Best practices for using async in Prefect 2.0

When writing async flows/tasks, all the standard rules of async python apply.

https://docs.python.org/3/library/asyncio-task.html

It’s a good practice to run any blocking code in a separate thread, e.g. running time.sleep in a separate worker thread here works well:

from prefect.utilities.asyncutils import run_sync_in_worker_thread

async def async_func():
    if random.random() > 0.3:
        run_sync_in_worker_thread(time.sleep, 1)
    await asyncio.sleep(random.randint(1, 5))
    return 1

But doing this instead:

import asyncio
import random
import time

from prefect import flow, task, get_run_logger


async def async_func():
    if random.random() > 0.3:
        time.sleep(1)
    await asyncio.sleep(random.randint(1, 5))
    return 1


@task
async def my_task():
    result = await async_func()
    return result


@flow()
async def my_flow():
    tasks = []
    for _ in range(500):
        t = my_task()
        tasks.append(t)

    await asyncio.gather(*tasks, return_exceptions=True)

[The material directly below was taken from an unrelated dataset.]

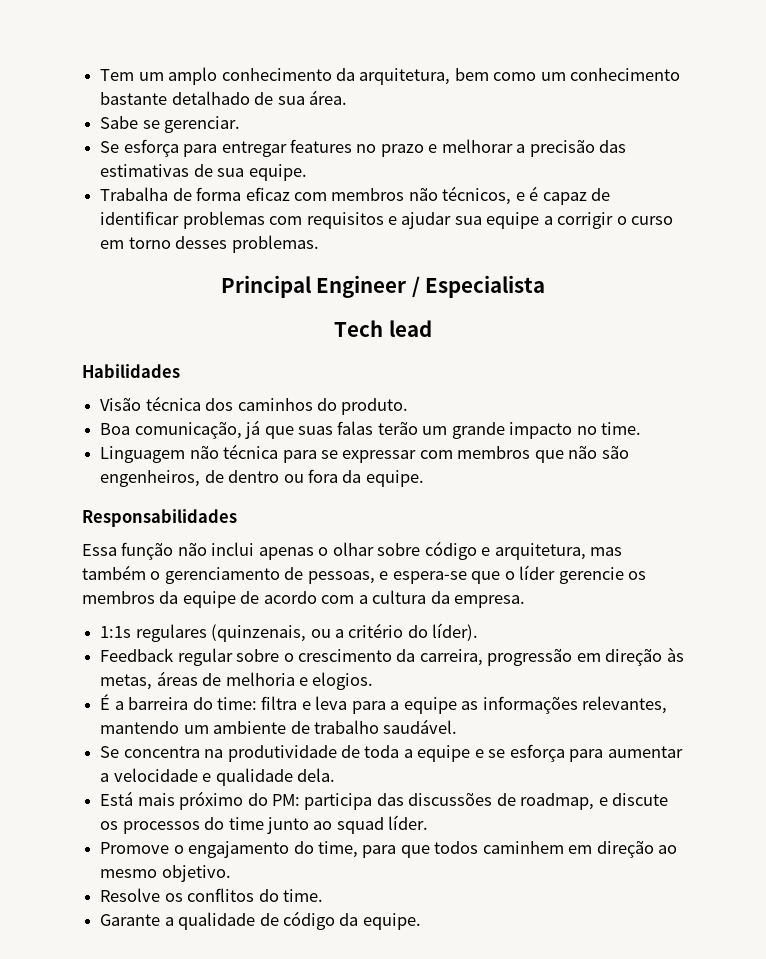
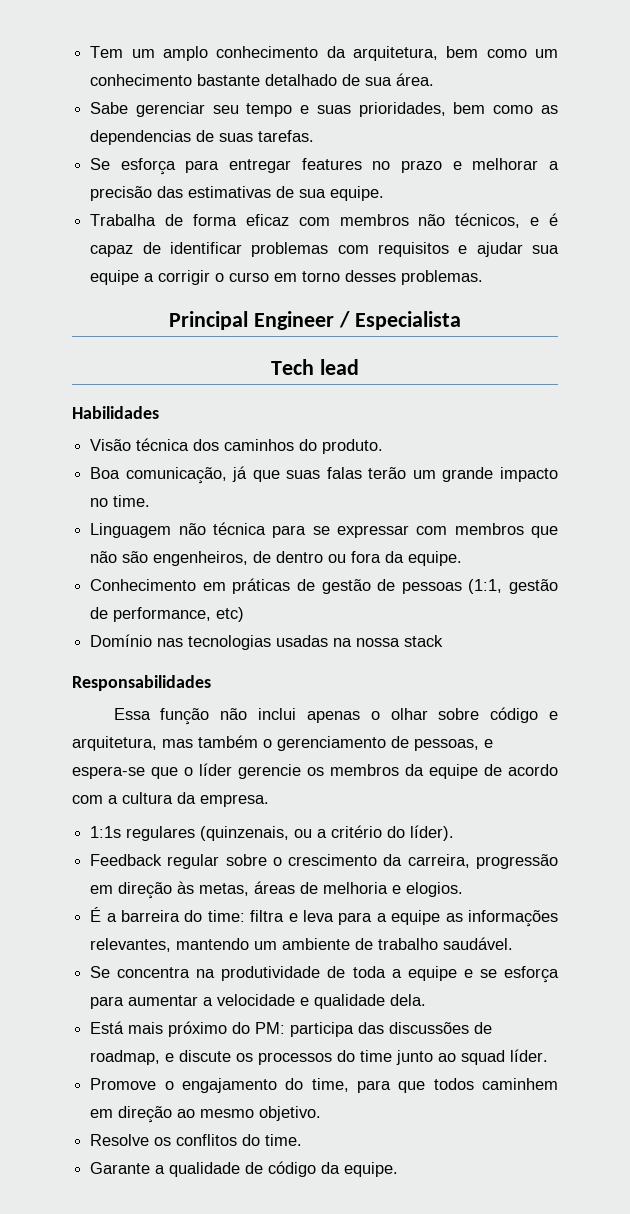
- Sabe se gerenciar.
+ Sabe gerenciar seu tempo e suas prioridades, bem como as dependencias de suas tarefas.
+ Conhecimento em práticas de gestão de pessoas (1:1, gestão de performance, etc)
+ Domínio nas tecnologias usadas na nossa stack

if __name__ == "__main__":
    asyncio.run(my_flow())

would result in a timeout error:

sqlalchemy.exc.TimeoutError: QueuePool limit of size 5 overflow 10 reached, connection timed out

When running the API in “ephemeral mode”, async API calls are made in the process from the main event loop. An async task within an async flow is called from the main event loop, which is also where those async API calls are made. In this case, we likely see timeouts trying to acquire a database connection from the connection pool because database transactions are open and the main event loop is blocked by time.sleep.

Even when running against a hosted API, blocking the main event loop of your async flow will cause issues because async client calls will be made from the main event loop.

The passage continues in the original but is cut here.